WORK ORDER: From the entries below, copy every line holding the word "risk".

TASK DATA:
● ● ● ●

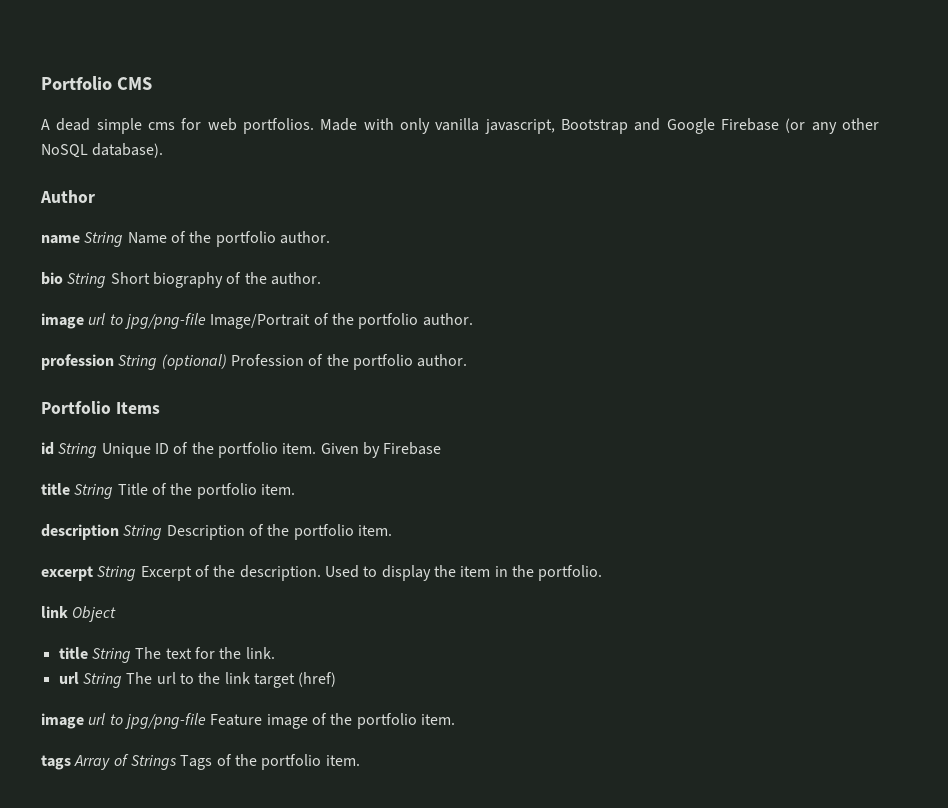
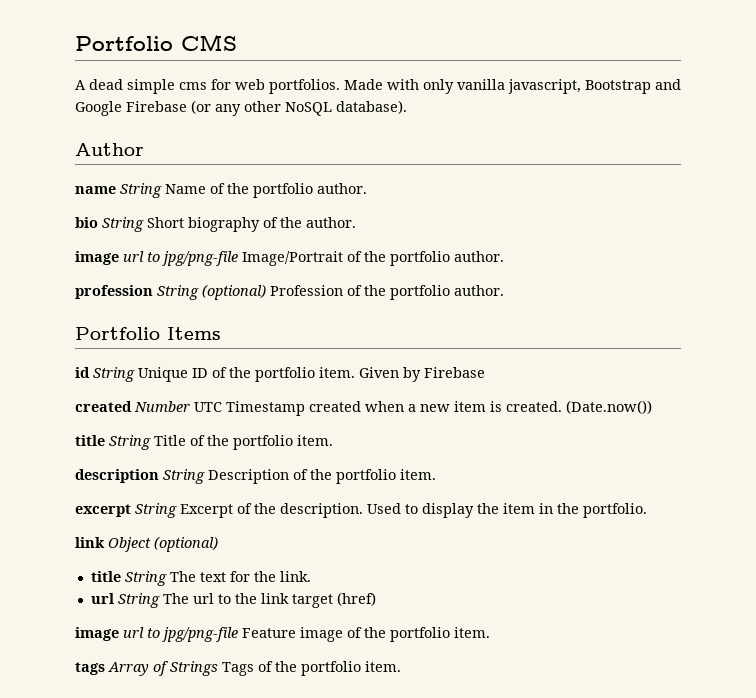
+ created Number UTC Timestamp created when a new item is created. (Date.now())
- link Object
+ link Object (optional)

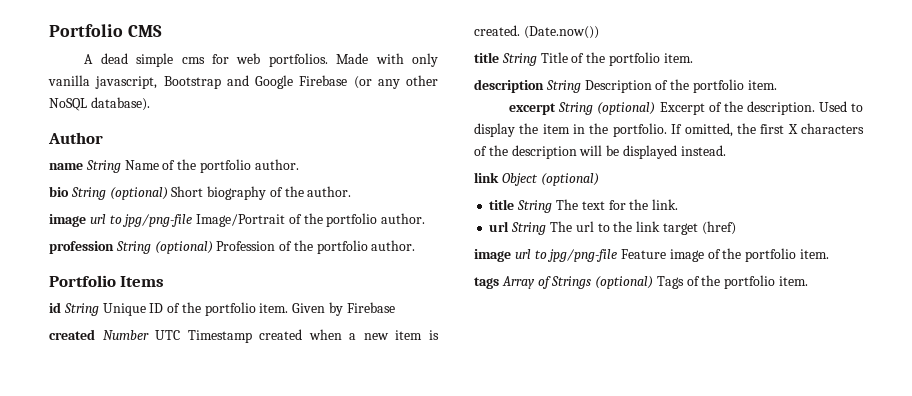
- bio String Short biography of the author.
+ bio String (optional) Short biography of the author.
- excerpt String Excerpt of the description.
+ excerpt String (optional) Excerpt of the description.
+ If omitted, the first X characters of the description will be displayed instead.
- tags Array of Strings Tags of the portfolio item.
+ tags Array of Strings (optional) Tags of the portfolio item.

● ● ● ●

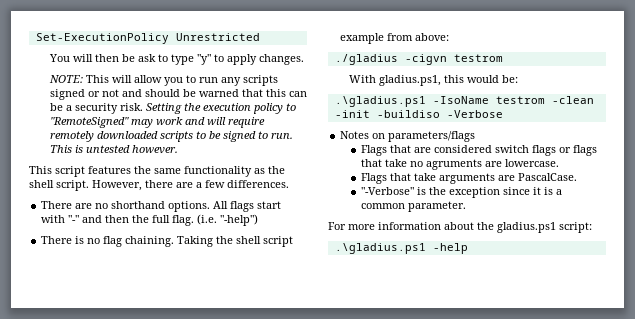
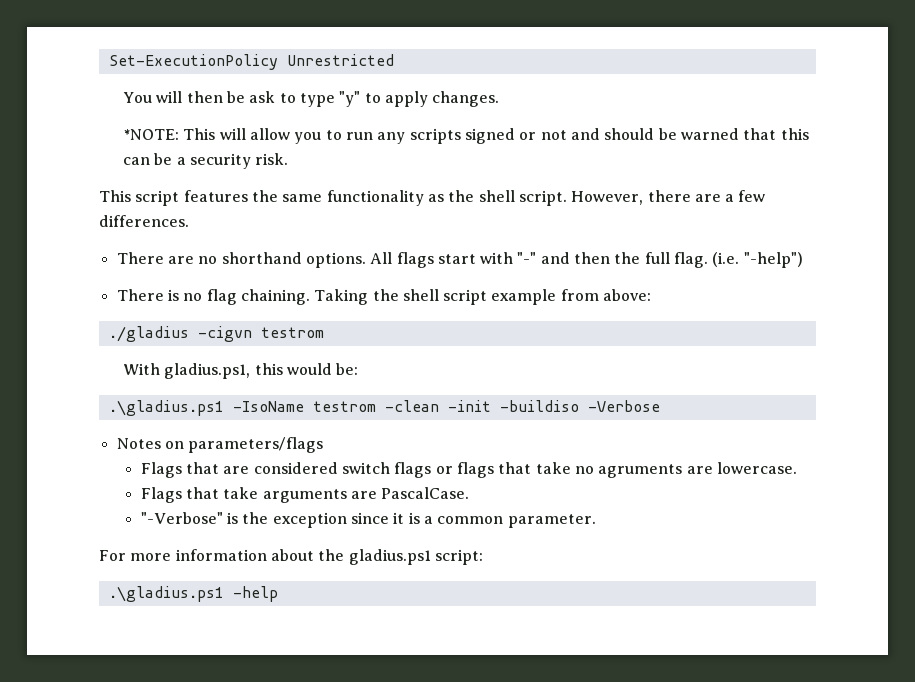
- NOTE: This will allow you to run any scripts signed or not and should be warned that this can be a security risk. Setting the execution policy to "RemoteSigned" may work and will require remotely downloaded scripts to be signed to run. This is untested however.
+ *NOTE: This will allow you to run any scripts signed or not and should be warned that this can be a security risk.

● ● ● ●

RESULT OF THE TASK:
- NOTE: This will allow you to run any scripts signed or not and should be warned that this can be a security risk. Setting the execution policy to "RemoteSigned" may work and will require remotely downloaded scripts to be signed to run. This is untested however.
+ *NOTE: This will allow you to run any scripts signed or not and should be warned that this can be a security risk.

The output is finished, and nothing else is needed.